A vaccination site in Co-Op City in the Bronx on Saturday, March 6, 2021. Michael Appleton/Mayoral Photography Office

New York City’s coronavirus vaccination campaign saved more than 8,300 lives and averted roughly 250,000 cases and 44,000 hospitalizations, according to a new study by epidemiologists at Yale University. The analysis, which was supported by the Commonwealth Fund, determined the city’s swift rollout of the vaccine has “played a pivotal role in reducing the COVID-19 burden and in curbing surges from more transmissible emerging variants,” Dr. Alison Galvani, the director of the Yale Center for Infectious Disease Modeling and Analysis, said on Wednesday.

Courtesy of NYC Department of Health

“The more new yorkers who get vaccinated the better for them, and for the rest of the city,” said Galvani, who joined Mayor Bill de Blasio’s press briefing on Wednesday.

The city’s Health Department also released new data that shows the efficacy of the vaccines. Between January 1 and June 15 of this year, 98.9 percent of new cases, 98.4 percent of hospitalizations, and 98.8 percent of deaths from COVID-19 were those who were not fully vaccinated, according to the department.

During that time period, fully vaccinated New Yorkers made up just 1.1 percent of new cases, 1.6 percent of hospitalizations, and 1.2 percent of deaths recorded.

However, inequities in vaccinations continue in New York City. Just 36 percent of Black adults are fully vaccinated compared to 53 percent of white adults and 79 percent of Asian American and Pacific Islander New Yorkers.

Once the epicenter of the pandemic, New York City once saw over 5,000 new cases of the virus per day, more than 1,600 hospitalizations daily, and over 700 deaths some days.

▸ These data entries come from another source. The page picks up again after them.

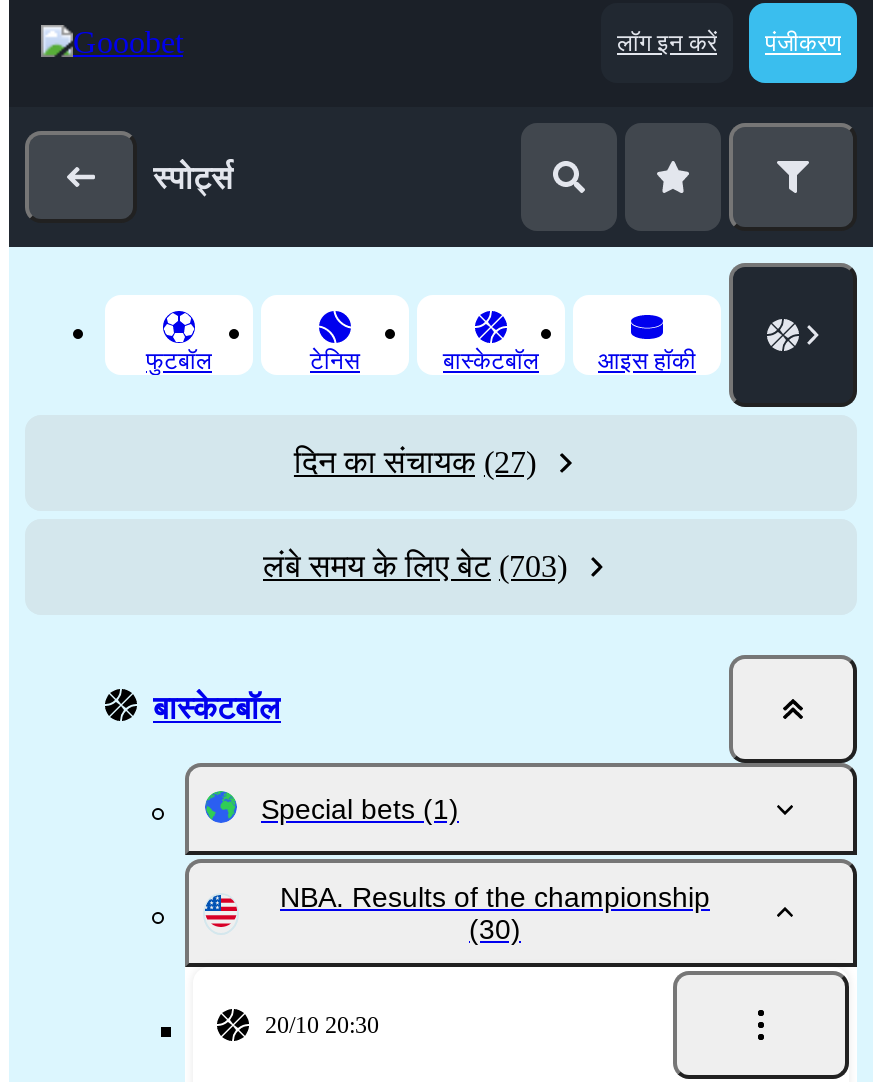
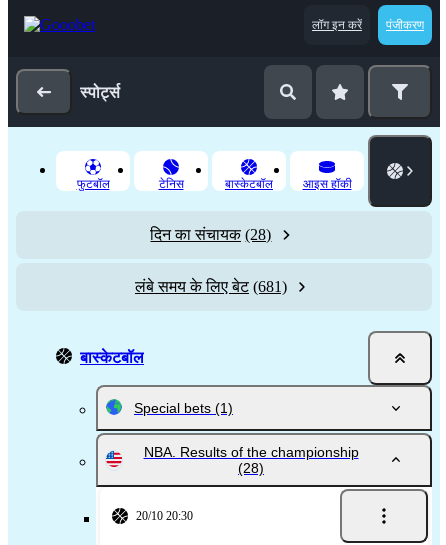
- दिन का संचायक (27)
+ दिन का संचायक (28)

- लंबे समय के लिए बेट (703)
+ लंबे समय के लिए बेट (681)

- (30)
+ (28)
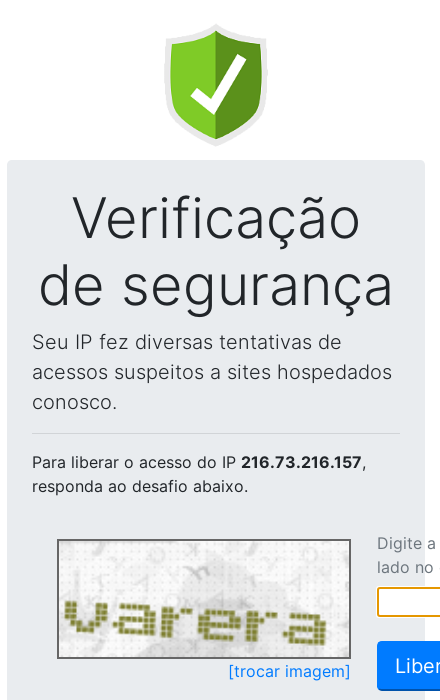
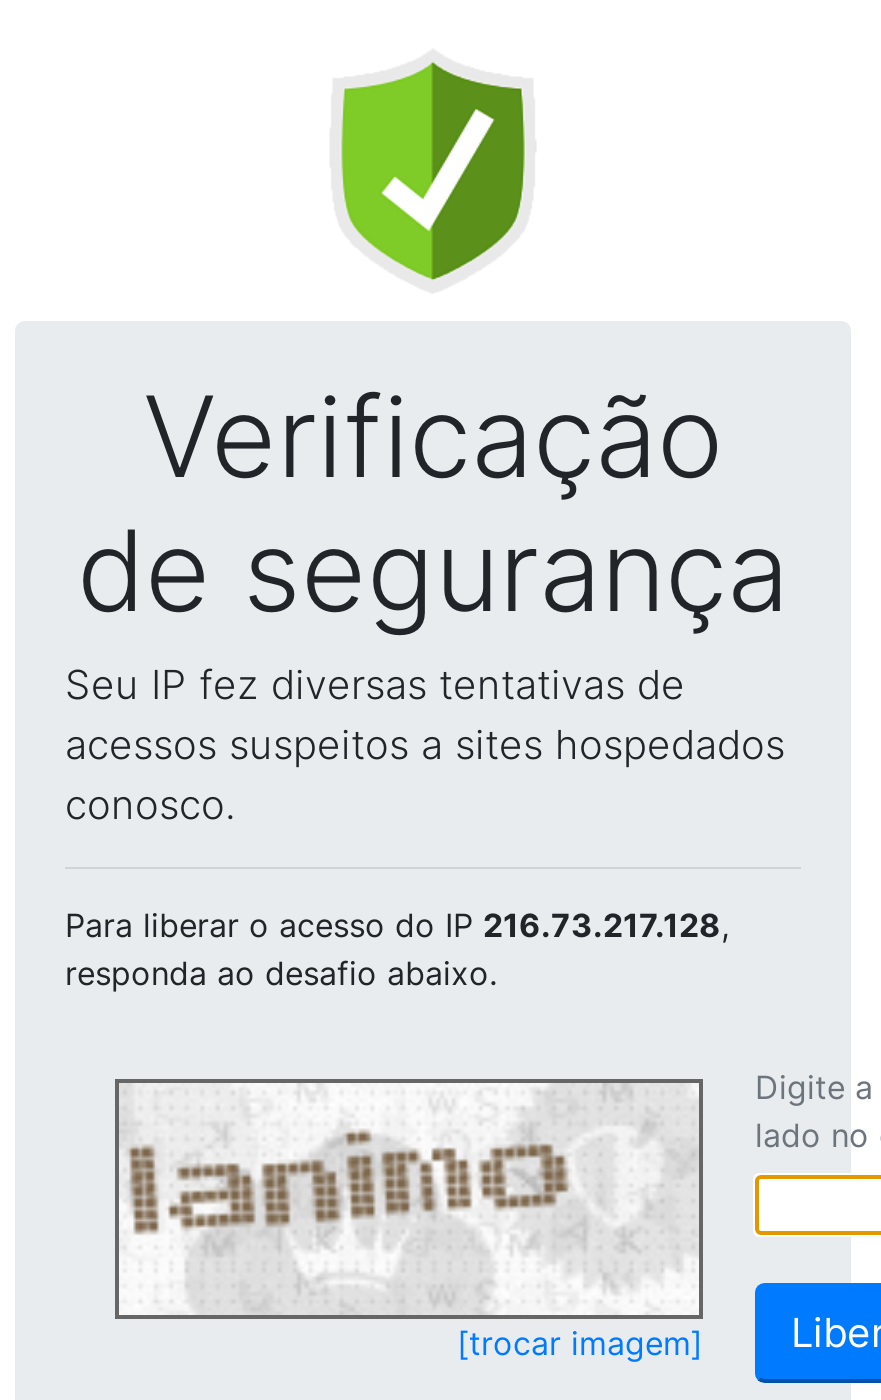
- Para liberar o acesso do IP 216.73.216.157,
+ Para liberar o acesso do IP 216.73.217.128,

- [image]
+ [image]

The number of cases is rising again because of the Delta variant; as of July 9, there were 309 cases on a seven-day average, up about 72 cases from the week prior, according to the Health Department. Since about 64 percent of adults are fully vaccinated, health officials say the numbers won’t reach as high as during the peak of the crisis last spring.

“We still got a lot more to do, but what a distance we’ve traveled,” de Blasio said on Wednesday.

The city is ramping up its vaccination effort in 76 neighborhoods with the lowest vaccination rates. This includes more mobile vaccination sites in under-vaccinated neighborhoods, door-to-door canvassers, in-home vaccinations, working with local nonprofits, and encouraging doctors to reach out to patients directly.

Officials will focus on Staten Island, which currently has the highest positivity rate of any borough. As 6sqft reported, Dr. Dave Chokshi, the commissioner of the city’s Department of Health and Mental Hygiene, says the increase in case numbers is stemming from “unvaccinated individuals, particularly young people who remain unvaccinated.”

“The spread of the Delta variant means that it is perhaps the most dangerous time to be unvaccinated,” Chokshi said on Monday.